Task prompt: From the data below, retype exactly the lines starting with the one that contains "[665,58,707,70] Maths ->" and ending with the one that contains "[96,830,613,851] Time series", both included.

Records to process:
■ ■ ■ ■ ■

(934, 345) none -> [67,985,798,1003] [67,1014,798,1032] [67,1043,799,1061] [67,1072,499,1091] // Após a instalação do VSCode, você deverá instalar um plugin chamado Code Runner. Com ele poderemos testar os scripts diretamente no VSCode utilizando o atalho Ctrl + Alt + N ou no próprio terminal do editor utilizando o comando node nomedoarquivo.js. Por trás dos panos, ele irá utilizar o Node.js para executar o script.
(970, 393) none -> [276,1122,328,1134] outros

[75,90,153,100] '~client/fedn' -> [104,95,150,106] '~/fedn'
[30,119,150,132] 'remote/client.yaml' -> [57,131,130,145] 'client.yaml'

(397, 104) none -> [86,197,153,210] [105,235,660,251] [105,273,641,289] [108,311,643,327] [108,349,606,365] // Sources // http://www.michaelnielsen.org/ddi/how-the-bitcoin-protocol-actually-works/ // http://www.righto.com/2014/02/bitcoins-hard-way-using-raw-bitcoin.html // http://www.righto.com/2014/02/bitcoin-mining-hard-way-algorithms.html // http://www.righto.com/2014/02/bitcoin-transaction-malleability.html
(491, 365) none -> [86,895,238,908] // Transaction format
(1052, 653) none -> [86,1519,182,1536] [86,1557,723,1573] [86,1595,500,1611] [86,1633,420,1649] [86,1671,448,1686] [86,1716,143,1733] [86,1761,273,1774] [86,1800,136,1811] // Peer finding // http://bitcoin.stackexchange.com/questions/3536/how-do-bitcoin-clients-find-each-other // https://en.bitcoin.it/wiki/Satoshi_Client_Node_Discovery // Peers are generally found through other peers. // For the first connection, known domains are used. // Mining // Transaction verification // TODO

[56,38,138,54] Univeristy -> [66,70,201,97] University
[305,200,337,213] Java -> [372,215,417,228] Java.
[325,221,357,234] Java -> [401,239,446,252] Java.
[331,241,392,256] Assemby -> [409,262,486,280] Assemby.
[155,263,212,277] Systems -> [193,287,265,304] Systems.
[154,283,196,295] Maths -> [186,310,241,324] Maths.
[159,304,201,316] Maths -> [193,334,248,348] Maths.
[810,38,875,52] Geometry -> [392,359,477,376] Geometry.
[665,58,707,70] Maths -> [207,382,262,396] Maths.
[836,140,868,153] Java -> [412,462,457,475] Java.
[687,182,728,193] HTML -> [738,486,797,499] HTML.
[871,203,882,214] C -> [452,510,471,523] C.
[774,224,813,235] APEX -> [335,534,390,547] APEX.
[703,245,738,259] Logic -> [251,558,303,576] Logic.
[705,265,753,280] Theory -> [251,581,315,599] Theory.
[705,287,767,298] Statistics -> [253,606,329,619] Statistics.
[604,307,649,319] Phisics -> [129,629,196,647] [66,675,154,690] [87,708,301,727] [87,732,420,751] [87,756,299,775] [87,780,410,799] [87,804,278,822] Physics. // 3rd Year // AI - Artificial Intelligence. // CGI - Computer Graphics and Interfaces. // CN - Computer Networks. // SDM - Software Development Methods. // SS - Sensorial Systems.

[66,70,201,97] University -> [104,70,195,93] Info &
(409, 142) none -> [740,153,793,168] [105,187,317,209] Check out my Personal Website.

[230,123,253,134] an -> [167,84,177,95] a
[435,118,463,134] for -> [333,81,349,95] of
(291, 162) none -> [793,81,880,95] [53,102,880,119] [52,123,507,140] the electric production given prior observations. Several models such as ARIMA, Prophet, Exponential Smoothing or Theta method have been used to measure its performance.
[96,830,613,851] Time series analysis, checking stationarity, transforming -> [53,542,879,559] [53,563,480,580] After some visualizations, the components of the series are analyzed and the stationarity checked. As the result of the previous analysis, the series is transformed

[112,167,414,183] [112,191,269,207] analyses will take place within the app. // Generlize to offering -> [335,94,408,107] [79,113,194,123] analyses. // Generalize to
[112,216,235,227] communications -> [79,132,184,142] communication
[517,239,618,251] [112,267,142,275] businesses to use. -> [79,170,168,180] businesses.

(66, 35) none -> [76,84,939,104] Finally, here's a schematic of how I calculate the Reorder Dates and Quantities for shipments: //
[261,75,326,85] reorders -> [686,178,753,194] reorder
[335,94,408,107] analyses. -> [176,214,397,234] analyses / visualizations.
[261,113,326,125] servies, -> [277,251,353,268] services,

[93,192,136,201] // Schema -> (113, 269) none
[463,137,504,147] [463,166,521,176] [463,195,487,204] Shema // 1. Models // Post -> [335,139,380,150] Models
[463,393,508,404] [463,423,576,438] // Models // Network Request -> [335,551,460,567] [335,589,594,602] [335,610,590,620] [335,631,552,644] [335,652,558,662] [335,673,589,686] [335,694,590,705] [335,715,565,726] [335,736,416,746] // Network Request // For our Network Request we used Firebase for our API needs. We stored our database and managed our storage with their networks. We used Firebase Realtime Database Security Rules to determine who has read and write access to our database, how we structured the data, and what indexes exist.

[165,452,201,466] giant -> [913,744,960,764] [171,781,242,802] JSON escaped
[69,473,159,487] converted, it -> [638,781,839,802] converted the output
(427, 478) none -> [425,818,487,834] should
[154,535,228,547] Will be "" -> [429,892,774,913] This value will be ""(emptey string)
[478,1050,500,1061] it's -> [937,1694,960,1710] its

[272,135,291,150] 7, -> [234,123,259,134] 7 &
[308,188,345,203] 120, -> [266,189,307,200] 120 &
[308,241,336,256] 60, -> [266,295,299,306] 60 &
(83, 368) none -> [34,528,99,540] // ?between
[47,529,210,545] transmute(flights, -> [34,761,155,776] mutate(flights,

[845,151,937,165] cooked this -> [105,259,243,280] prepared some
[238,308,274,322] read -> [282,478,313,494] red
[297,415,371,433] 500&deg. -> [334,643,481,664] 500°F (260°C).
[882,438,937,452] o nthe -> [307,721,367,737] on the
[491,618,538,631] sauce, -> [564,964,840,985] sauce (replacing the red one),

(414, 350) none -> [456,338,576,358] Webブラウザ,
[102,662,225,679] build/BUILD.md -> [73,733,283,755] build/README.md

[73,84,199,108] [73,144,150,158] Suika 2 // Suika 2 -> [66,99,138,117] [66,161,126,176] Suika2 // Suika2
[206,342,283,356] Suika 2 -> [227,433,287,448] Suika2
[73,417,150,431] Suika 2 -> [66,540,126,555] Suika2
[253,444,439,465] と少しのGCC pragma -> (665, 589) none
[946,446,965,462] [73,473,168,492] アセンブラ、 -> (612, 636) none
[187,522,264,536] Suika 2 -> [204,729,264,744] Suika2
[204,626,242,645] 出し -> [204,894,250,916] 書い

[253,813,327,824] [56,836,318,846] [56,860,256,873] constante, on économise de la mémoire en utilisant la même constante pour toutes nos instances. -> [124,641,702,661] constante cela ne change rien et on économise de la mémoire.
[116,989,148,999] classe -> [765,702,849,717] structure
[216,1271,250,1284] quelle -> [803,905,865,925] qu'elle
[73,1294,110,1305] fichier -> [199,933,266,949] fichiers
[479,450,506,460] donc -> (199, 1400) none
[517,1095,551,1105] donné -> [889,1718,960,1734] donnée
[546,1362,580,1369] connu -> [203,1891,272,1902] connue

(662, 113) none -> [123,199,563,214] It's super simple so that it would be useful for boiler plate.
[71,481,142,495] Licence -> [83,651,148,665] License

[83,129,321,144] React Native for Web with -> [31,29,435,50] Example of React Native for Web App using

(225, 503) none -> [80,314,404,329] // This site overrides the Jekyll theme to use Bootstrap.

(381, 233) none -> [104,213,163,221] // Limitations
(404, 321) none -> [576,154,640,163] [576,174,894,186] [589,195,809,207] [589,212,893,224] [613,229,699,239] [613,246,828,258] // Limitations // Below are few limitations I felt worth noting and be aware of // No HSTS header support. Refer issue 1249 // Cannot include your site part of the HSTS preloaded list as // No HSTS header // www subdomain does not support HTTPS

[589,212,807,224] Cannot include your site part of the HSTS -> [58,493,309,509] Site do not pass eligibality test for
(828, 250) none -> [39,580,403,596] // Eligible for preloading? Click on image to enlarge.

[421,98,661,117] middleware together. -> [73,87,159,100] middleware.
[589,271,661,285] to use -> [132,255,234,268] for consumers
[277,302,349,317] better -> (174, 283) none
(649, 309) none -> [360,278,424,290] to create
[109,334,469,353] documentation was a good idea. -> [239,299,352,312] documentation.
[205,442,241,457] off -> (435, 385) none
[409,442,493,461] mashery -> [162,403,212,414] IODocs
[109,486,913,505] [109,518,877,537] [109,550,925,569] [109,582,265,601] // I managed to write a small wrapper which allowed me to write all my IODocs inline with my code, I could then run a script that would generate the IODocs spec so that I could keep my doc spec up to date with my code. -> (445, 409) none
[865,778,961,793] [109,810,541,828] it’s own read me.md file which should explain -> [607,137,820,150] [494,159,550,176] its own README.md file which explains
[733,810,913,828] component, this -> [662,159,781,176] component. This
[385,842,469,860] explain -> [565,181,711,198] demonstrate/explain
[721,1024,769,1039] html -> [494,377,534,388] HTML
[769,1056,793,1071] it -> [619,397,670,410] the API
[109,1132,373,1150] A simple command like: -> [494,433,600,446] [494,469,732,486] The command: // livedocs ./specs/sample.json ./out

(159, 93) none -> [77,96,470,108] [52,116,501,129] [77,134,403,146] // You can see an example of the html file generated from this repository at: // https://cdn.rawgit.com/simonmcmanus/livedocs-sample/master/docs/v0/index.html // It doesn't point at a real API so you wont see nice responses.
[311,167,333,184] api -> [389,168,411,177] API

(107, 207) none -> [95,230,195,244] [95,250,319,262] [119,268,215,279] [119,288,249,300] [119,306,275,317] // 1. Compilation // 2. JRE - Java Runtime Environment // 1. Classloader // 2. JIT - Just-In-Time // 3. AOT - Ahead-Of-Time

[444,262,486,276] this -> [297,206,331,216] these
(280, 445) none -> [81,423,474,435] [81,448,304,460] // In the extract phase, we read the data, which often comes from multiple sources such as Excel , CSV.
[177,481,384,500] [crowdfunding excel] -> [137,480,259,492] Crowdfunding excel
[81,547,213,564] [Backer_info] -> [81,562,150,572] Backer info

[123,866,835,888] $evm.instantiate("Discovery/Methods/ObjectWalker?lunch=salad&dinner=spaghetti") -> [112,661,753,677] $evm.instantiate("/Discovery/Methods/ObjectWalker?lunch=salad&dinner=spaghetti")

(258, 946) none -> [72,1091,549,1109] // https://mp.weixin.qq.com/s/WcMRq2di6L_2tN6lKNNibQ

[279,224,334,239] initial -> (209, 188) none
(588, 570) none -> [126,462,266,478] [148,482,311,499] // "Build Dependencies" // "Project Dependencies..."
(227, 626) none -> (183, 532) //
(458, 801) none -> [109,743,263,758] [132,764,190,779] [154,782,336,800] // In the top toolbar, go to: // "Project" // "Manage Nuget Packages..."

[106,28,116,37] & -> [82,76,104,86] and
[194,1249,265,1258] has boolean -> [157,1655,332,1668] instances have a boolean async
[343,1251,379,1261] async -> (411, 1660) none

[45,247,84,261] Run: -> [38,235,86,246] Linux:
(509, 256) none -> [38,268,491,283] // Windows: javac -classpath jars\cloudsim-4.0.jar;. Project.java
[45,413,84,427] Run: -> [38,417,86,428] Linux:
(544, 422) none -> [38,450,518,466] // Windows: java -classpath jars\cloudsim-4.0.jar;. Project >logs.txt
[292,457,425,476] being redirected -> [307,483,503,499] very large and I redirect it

■ ■ ■ ■ ■

Your response:
[665,58,707,70] Maths -> [207,382,262,396] Maths.
[836,140,868,153] Java -> [412,462,457,475] Java.
[687,182,728,193] HTML -> [738,486,797,499] HTML.
[871,203,882,214] C -> [452,510,471,523] C.
[774,224,813,235] APEX -> [335,534,390,547] APEX.
[703,245,738,259] Logic -> [251,558,303,576] Logic.
[705,265,753,280] Theory -> [251,581,315,599] Theory.
[705,287,767,298] Statistics -> [253,606,329,619] Statistics.
[604,307,649,319] Phisics -> [129,629,196,647] [66,675,154,690] [87,708,301,727] [87,732,420,751] [87,756,299,775] [87,780,410,799] [87,804,278,822] Physics. // 3rd Year // AI - Artificial Intelligence. // CGI - Computer Graphics and Interfaces. // CN - Computer Networks. // SDM - Software Development Methods. // SS - Sensorial Systems.

[66,70,201,97] University -> [104,70,195,93] Info &
(409, 142) none -> [740,153,793,168] [105,187,317,209] Check out my Personal Website.

[230,123,253,134] an -> [167,84,177,95] a
[435,118,463,134] for -> [333,81,349,95] of
(291, 162) none -> [793,81,880,95] [53,102,880,119] [52,123,507,140] the electric production given prior observations. Several models such as ARIMA, Prophet, Exponential Smoothing or Theta method have been used to measure its performance.
[96,830,613,851] Time series analysis, checking stationarity, transforming -> [53,542,879,559] [53,563,480,580] After some visualizations, the components of the series are analyzed and the stationarity checked. As the result of the previous analysis, the series is transformed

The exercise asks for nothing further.